7. Emerging Strategies Targeted at Cytokine Networks and Biomarkers

Sphingosine-1-phosphate (S1P) and S1P receptors (S1PR) have been well characterized in immune trafficking as part of cytokine-related signaling proteins. Modulation on S1PR is an interesting target for the treatment of IBD. Ozanimod and etrasimod, a new S1PR modulator, is a promising new oral treatment option for IBD. In moderately to severely active ulcerative colitis (UC), phase 2b and/or phase 3 studies achieved primary endpoints for S1P receptor agonists such as estrarimod and ozanimod [359,360,361]. Currently, there are ongoing trials investigating other new-generation S1PR1 modulators.

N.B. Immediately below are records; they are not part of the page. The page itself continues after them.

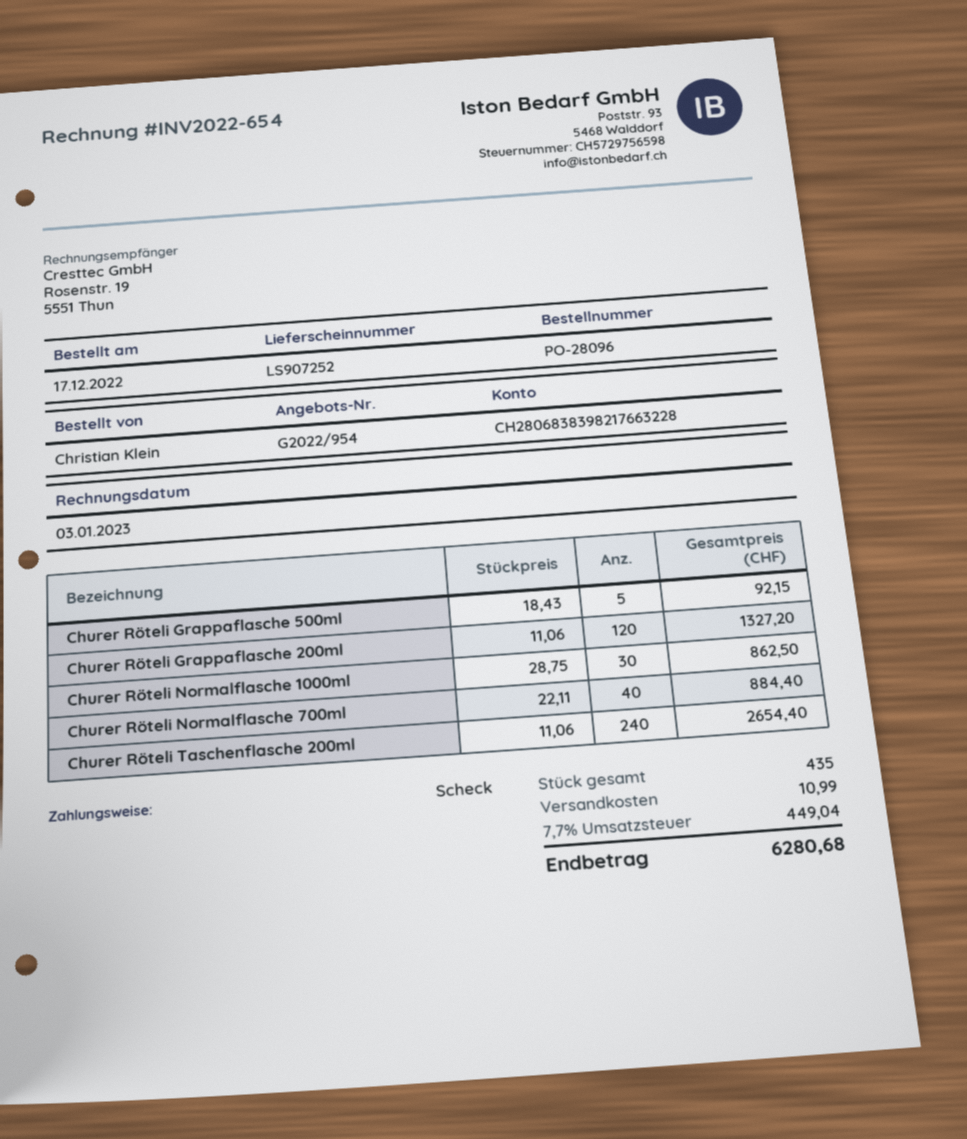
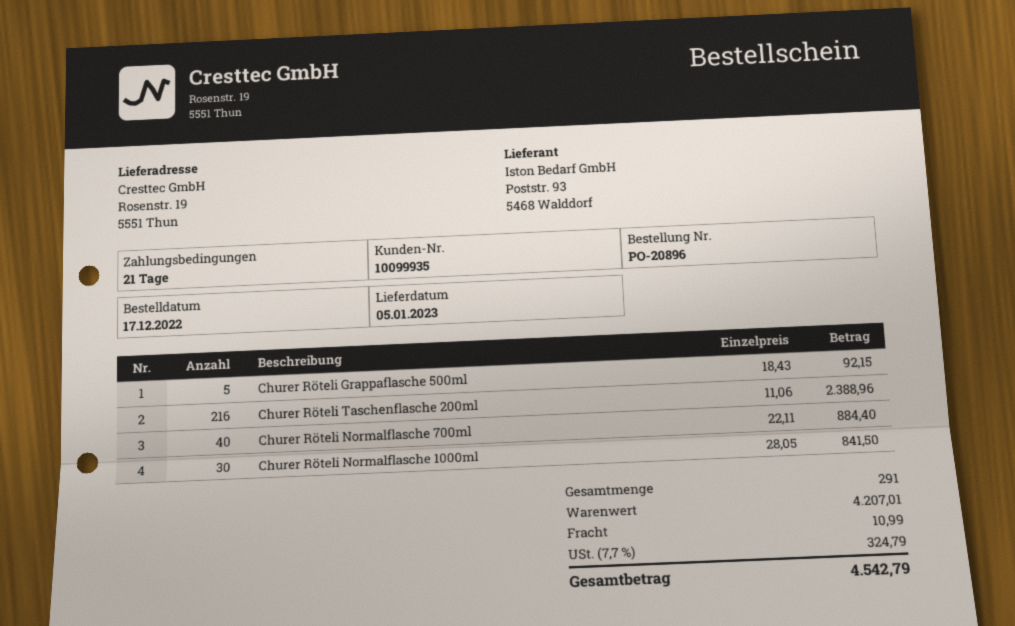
order number: PO-28096 -> PO-20896
Churer Röteli Grappaflasche 200ml: 120 x 11.06 = 1327.20 -> none
Churer Röteli Normalflasche 1000ml: 30 x 28.75 = 862.50 -> 30 x 28.05 = 841.50
Churer Röteli Taschenflasche 200ml: 240 x 11.06 = 2654.40 -> 216 x 11.06 = 2388.96
total quantity: 435 -> 291
tax: 7.7% = 449.04 -> 7.7% = 324.79
total: 6280.68 -> 4542.79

The IL-36 family belongs to a larger IL-1 superfamily and consists of three agonists (IL-36α/β/γ), one antagonist (IL-36Ra), one cognate (IL-36R), and one accessory protein (IL-1RAcP). Antagonist IL-36Ra inhibits the signaling by binding to IL-36R and preventing recruitment of IL-1RAcP [362]. Spesolimab as an IL-36 receptor antagonist was developed by Boehringer Ingelheim for the treatment of various immune-mediated disorders. In 2022, spesolimab was approved in the USA for the treatment of generalized pustular psoriasis in adults [363]. Clinical trials evaluated effects of therapeutic targeting IL-36R on the outcomes of UC. Early clinical data from a randomized, double-blind, multicenter, phase II trial that is currently under way (NCT03482635) indicate low rates of clinical remission in patients with moderate-to-severe UC [364]. Another randomized, double-blind, phase IIa trial (NCT03123120) found that spesolimab did not induce mucosal healing in patients with mild-to-moderate UC receiving stable TNF-α antagonists [364]. In an open-label, single-arm, phase IIa exploratory trial (NCT03100864), spesolimab had a limited effect on gene expression in patients with moderate-to-severe, active UC [364]. More research is required to determine the therapeutic potential of IL-36R signaling modulation in CD patients. Spesolimab is being developed for the treatment of CD (at phase II) NCT03752970; EudraCT2017-003090-34, NCT04362254; EudraCT2019-001673-93, NCT05013385; EudraCT2020-005770-99 [363]. Endogenous agonists function as proinflammatory cytokines, and IL-36 signaling directly stimulates mesenchymal cells, triggering a profibrotic transcriptional program and promoting the secretion of profibrotic mediators [202]. Hence, targeting IL-36R blockade has been suggested as a potential therapeutic strategy for treating profibrotic disorders [365].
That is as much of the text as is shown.